Items from a data source:
-------------------------

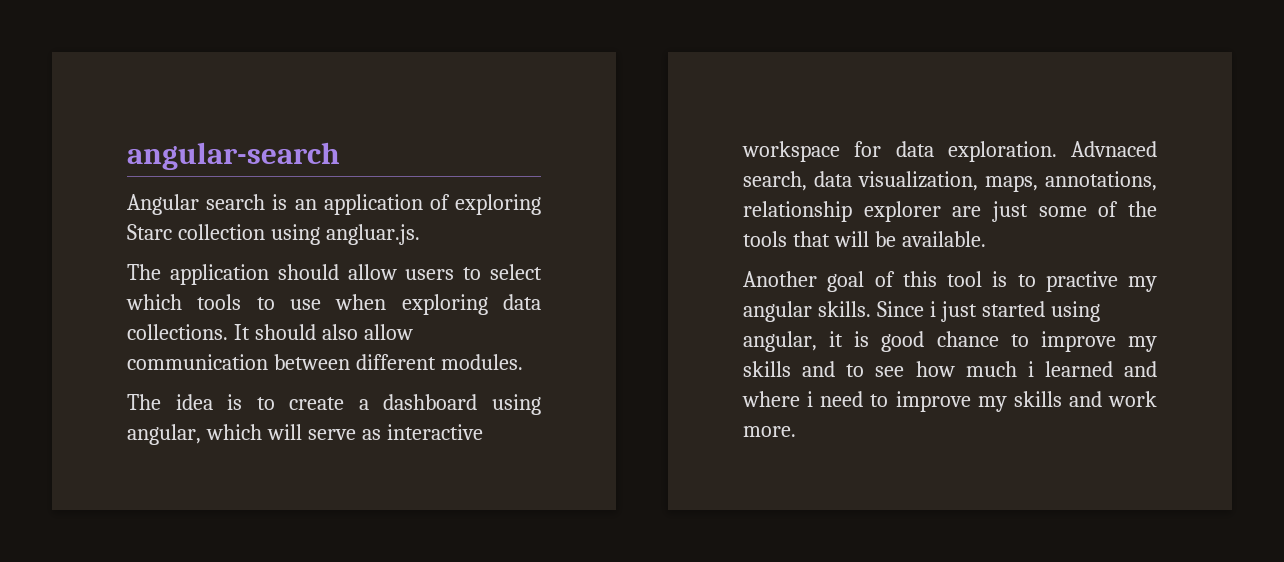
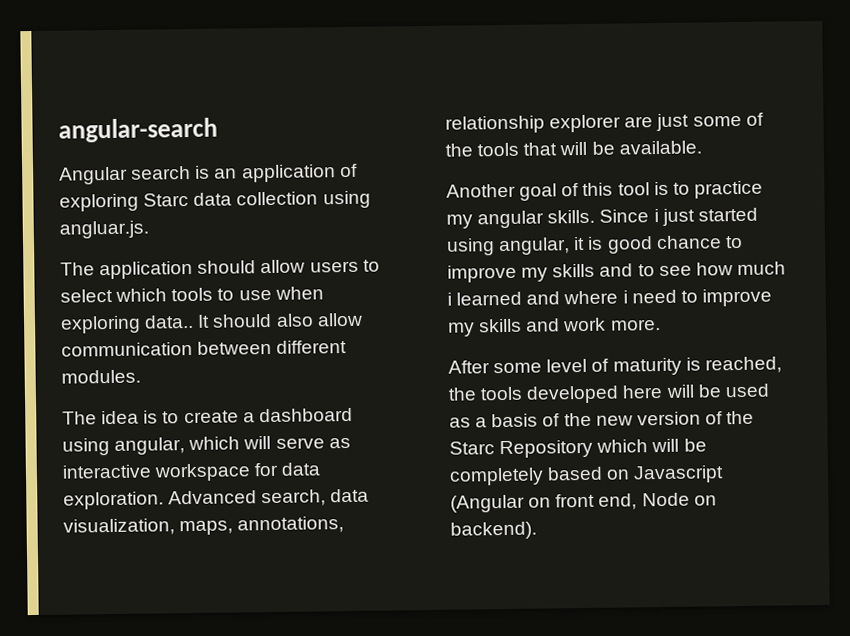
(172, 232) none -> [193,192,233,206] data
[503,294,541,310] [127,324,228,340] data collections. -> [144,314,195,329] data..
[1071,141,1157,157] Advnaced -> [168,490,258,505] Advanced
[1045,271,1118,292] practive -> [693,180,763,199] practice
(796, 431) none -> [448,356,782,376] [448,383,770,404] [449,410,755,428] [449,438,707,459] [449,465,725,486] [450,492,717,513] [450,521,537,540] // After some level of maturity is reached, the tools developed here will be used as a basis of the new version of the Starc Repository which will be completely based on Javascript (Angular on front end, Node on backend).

-------------------------

◆ Task statement
Skip the pictures, then return the rest of the data exactly.

◆ Task result
(172, 232) none -> [193,192,233,206] data
[503,294,541,310] [127,324,228,340] data collections. -> [144,314,195,329] data..
[1071,141,1157,157] Advnaced -> [168,490,258,505] Advanced
[1045,271,1118,292] practive -> [693,180,763,199] practice
(796, 431) none -> [448,356,782,376] [448,383,770,404] [449,410,755,428] [449,438,707,459] [449,465,725,486] [450,492,717,513] [450,521,537,540] // After some level of maturity is reached, the tools developed here will be used as a basis of the new version of the Starc Repository which will be completely based on Javascript (Angular on front end, Node on backend).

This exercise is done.